Activity :: Tally the lines in the listing below that contain the string "header", and state only the total.

Dataset records ::
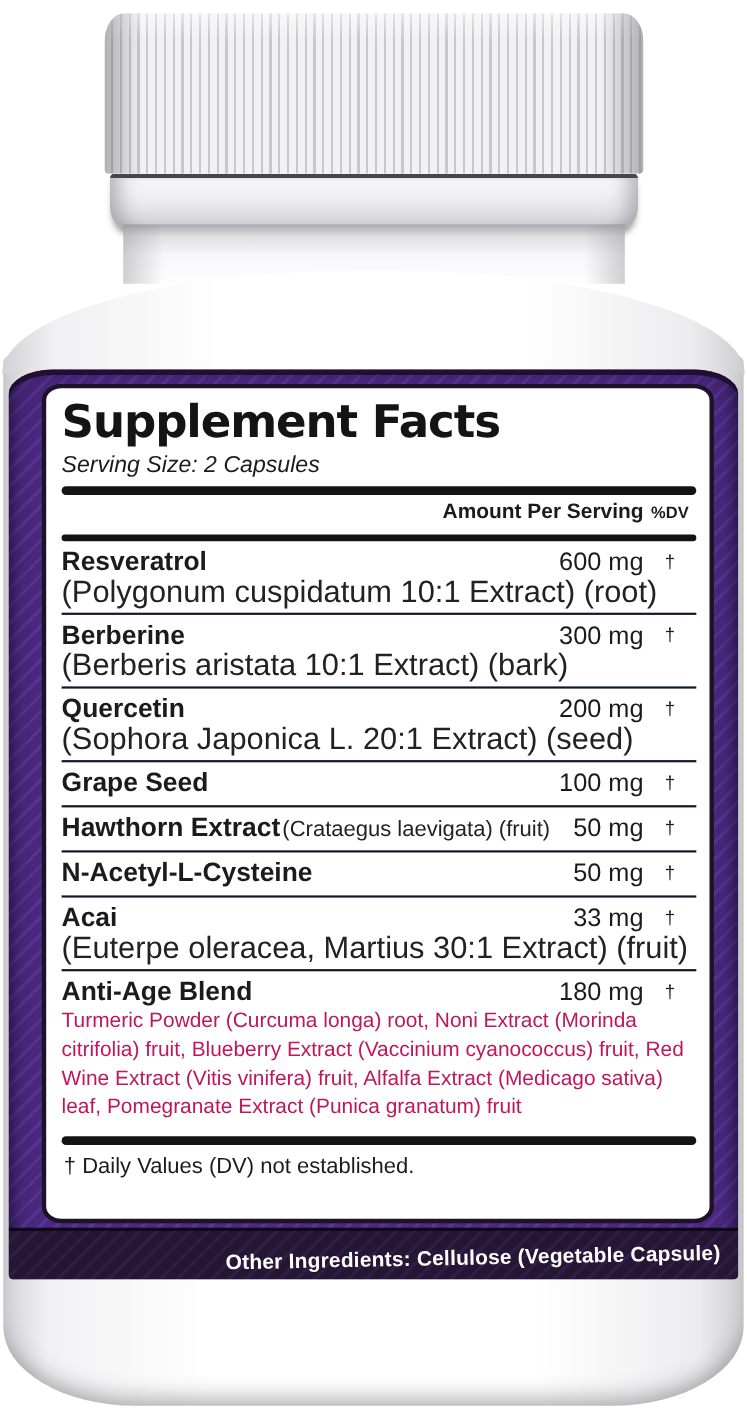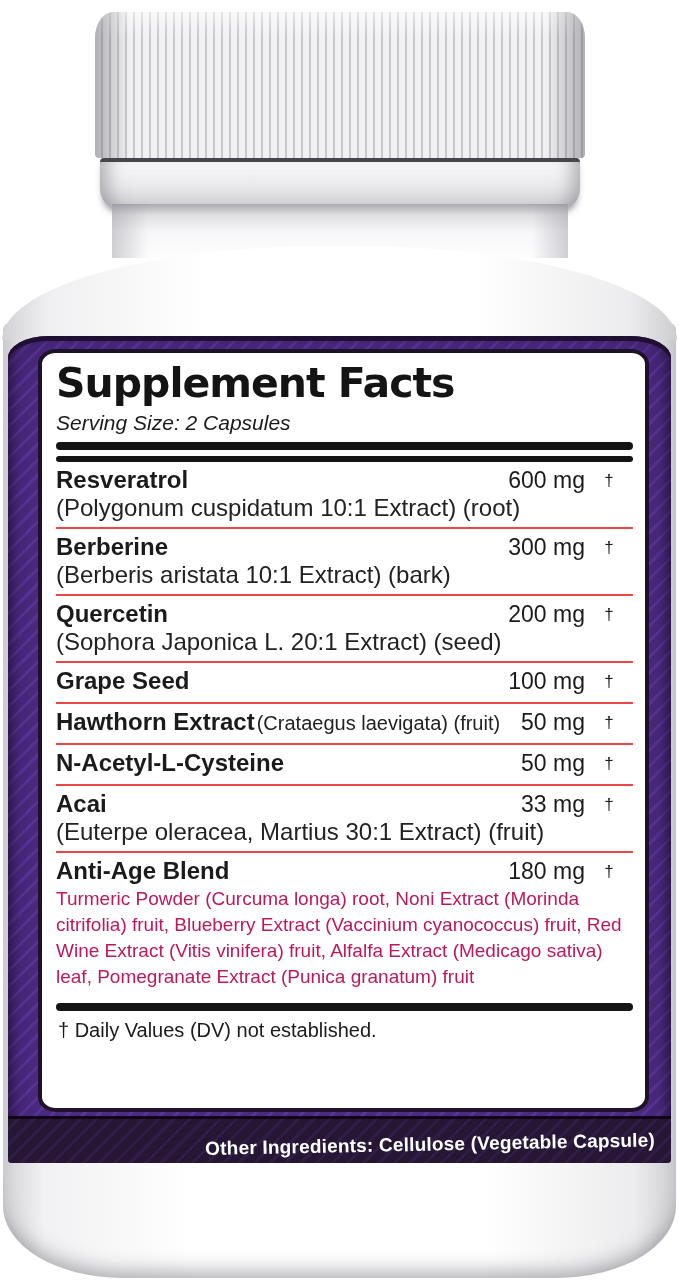--- a/index.html
+++ b/index.html
@@ -112,6 +112,10 @@
 
       <div class="bar"></div>
 
+      <div class="col-header">
+        <span class="amount-h">Amount Per Serving</span>
+        <span class="dv-h">%DV</span>
+      </div>
 
       <div class="bar thin"></div>
 

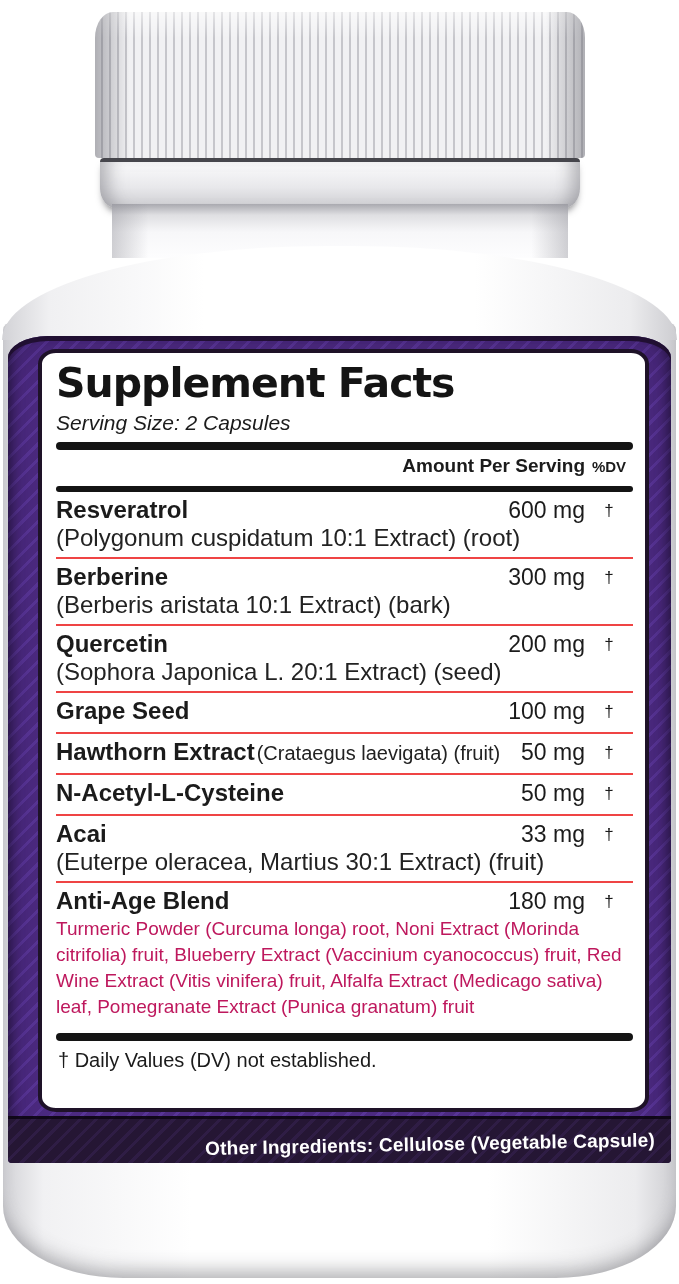--- a/index.html
+++ b/index.html
@@ -89,7 +89,7 @@
   .inline-detail{font-weight:400;font-size:20px;margin-left:2px;color:#222222;}
   .amt{width:110px;text-align:right;font-size:23px;font-weight:500;white-space:nowrap;}
   .dv{width:48px;text-align:center;font-size:17px;font-weight:500;position:relative;top:-2px;}
-  .detail{font-size:24px;line-height:25px;font-weight:400;color:#222222;margin-top:1px;}
+  .detail{font-size:28px;line-height:25px;font-weight:400;color:#222222;margin-top:1px;}
   .blend-detail{font-size:19px;line-height:26px;font-weight:400;color:#be185d;margin-top:1px;}
   .footnote{font-size:20px;line-height:24px;padding:7px 2px 9px;}
 </style>

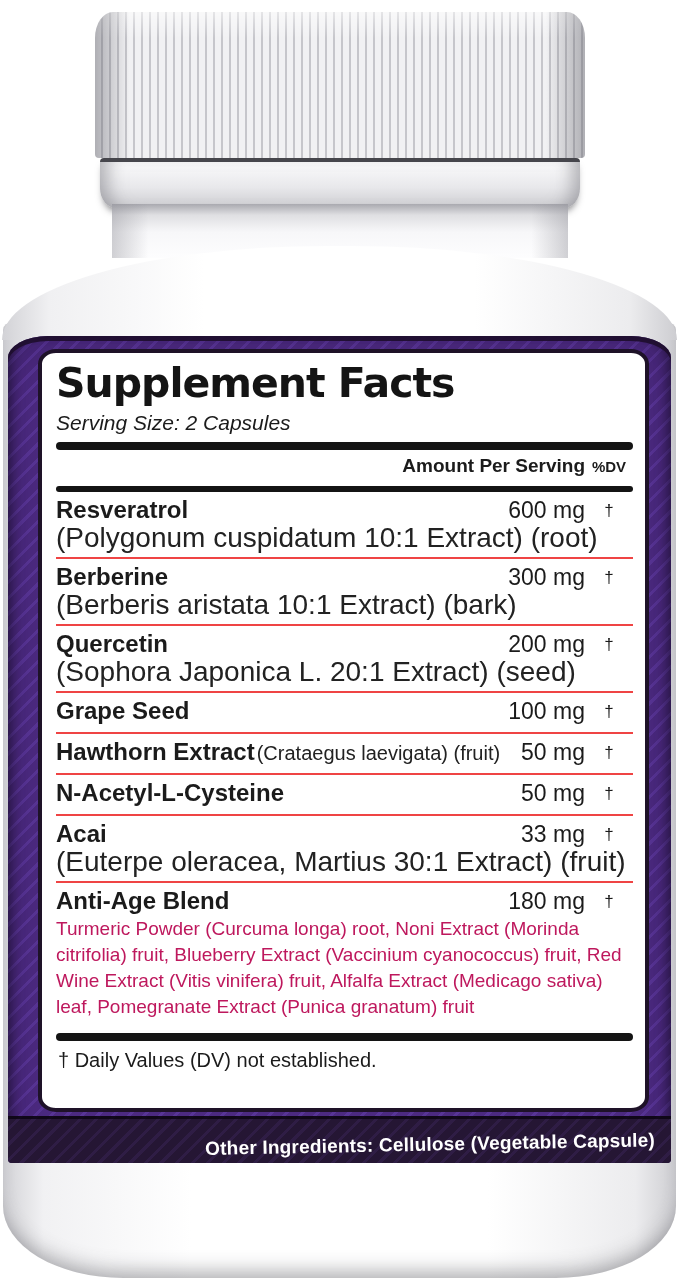--- a/index.html
+++ b/index.html
@@ -81,7 +81,7 @@
   .col-header .dv-h{width:48px;text-align:center;font-size:15px;font-weight:700;}
   .rows{margin-top:0;}
   .row{padding:5px 0 7px;}
-  .row + .row{border-top:2px solid #ef4444;}
+  .row + .row{border-top:2px solid #0f172a;}
   .line{display:flex;align-items:baseline;}
   .line .main{flex:1;min-width:0;}
   .row.single .main{white-space:nowrap;}

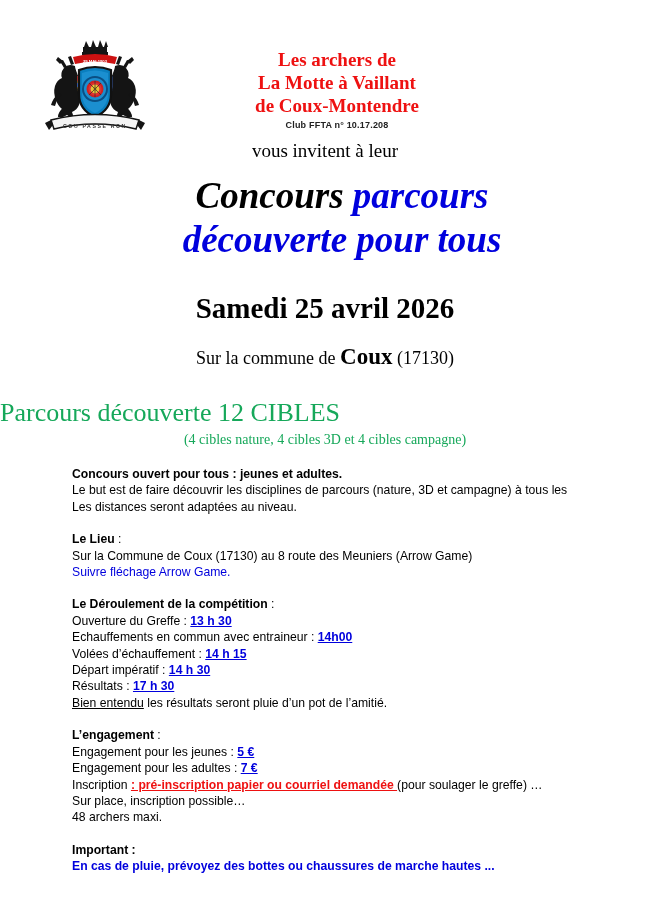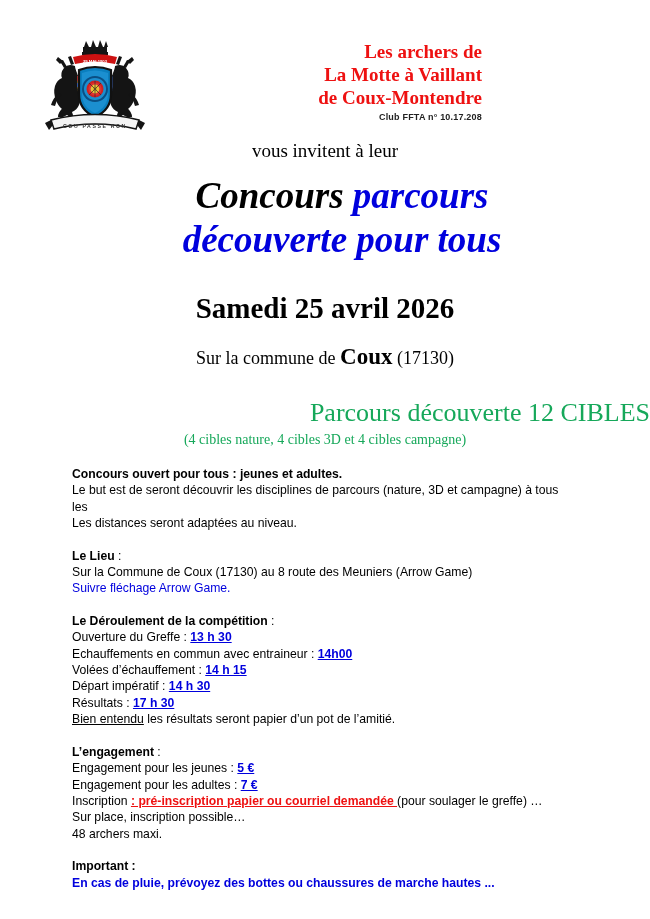--- a/index.html
+++ b/index.html
@@ -42,9 +42,9 @@
   .club-block {
     position: absolute;
     left: 192px;
-    top: 40px;
+    top: 48px;
     width: 290px;
-    text-align: right;
+    text-align: center;
   }
   .club-line {
     font-family: "Liberation Serif", serif;

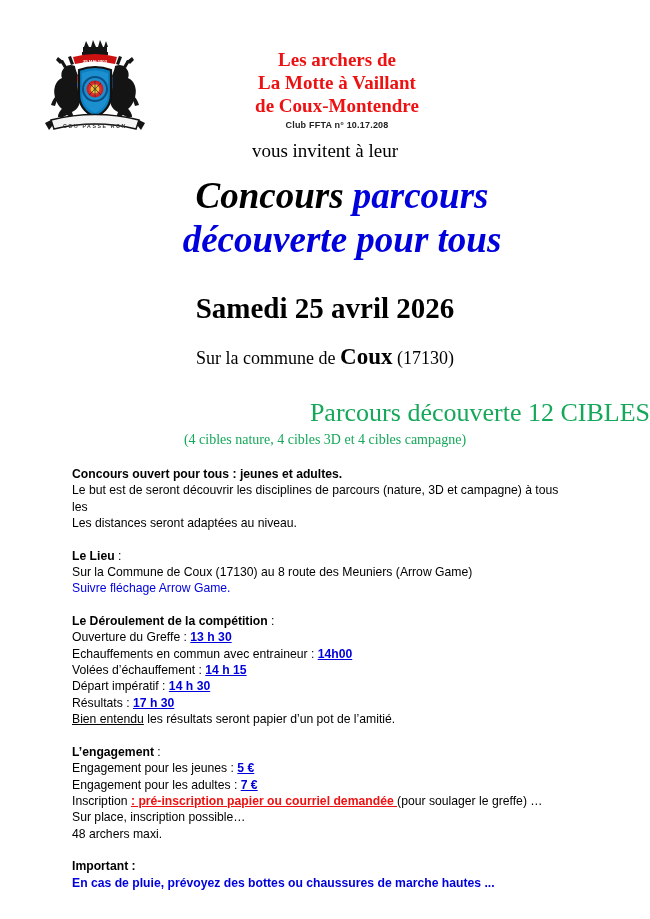--- a/index.html
+++ b/index.html
@@ -111,7 +111,7 @@
 
   
   .green-main {
-    text-align: right;
+    text-align: left;
     font-family: "Liberation Serif", serif;
     font-size: 26px;
     color: #16a85a;

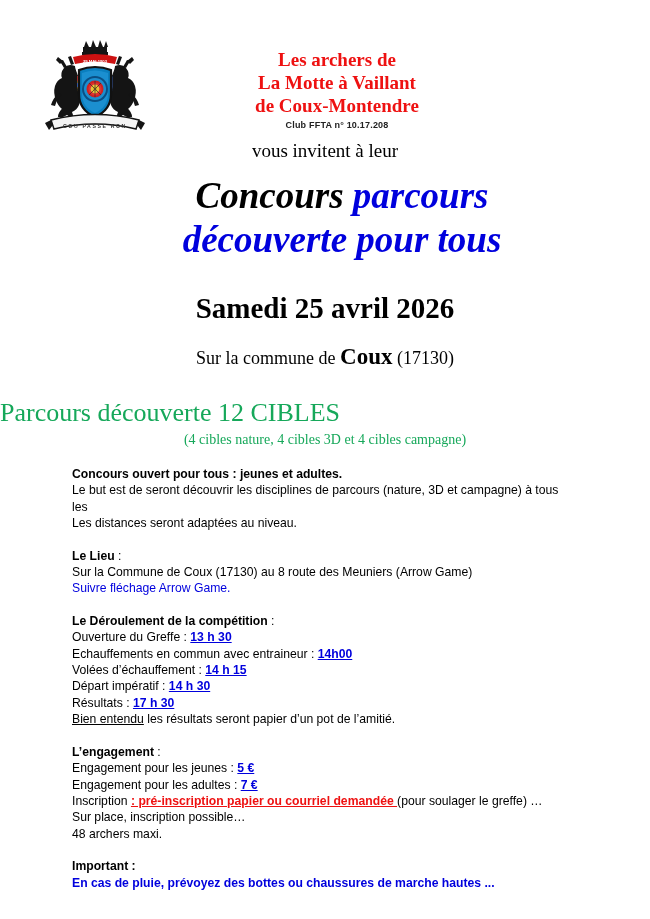--- a/index.html
+++ b/index.html
@@ -266,7 +266,7 @@
   <div class="body-block">
 
     <p class="b">Concours ouvert pour tous : jeunes et adultes.</p>
-    <p>Le but est de seront découvrir les disciplines de parcours (nature, 3D et campagne) à tous les</p>
+    <p>Le but est de faire découvrir les disciplines de parcours (nature, 3D et campagne) à tous les</p>
     <p>Les distances seront adaptées au niveau.</p>
 
     <div class="spacer"></div>

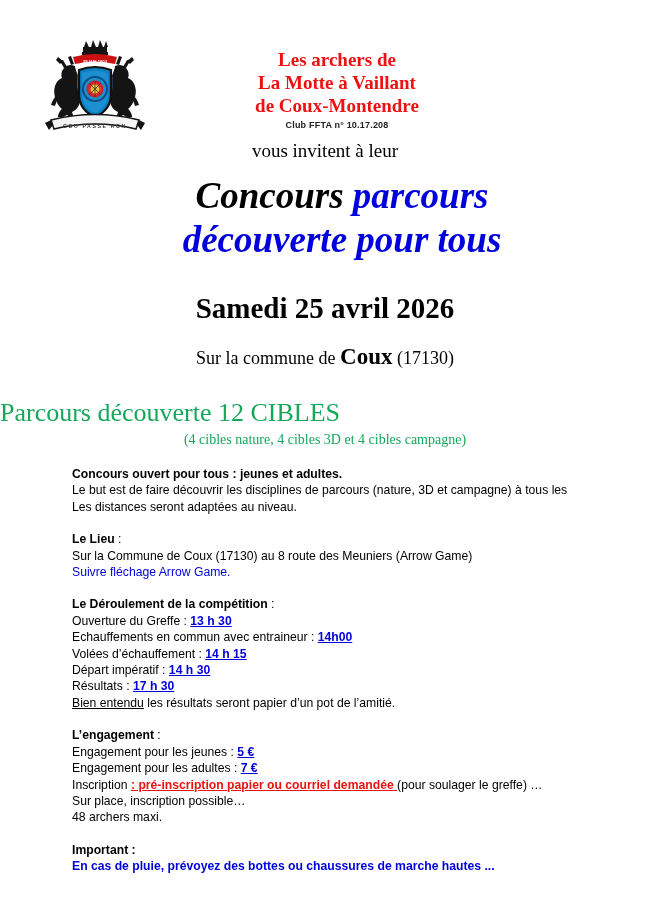--- a/index.html
+++ b/index.html
@@ -285,7 +285,7 @@
     <p><span>Départ impératif : </span><span class="blue-b-u">14 h 30</span></p>
     <p><span>Résultats : </span><span class="blue-b-u">17 h 30</span></p>
 
-    <p><span class="u">Bien entendu</span><span> les résultats seront papier d’un pot de l’amitié.</span></p>
+    <p><span class="u">Bien entendu</span><span> les résultats seront pluie d’un pot de l’amitié.</span></p>
 
     <div class="spacer"></div>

Your solution :: 2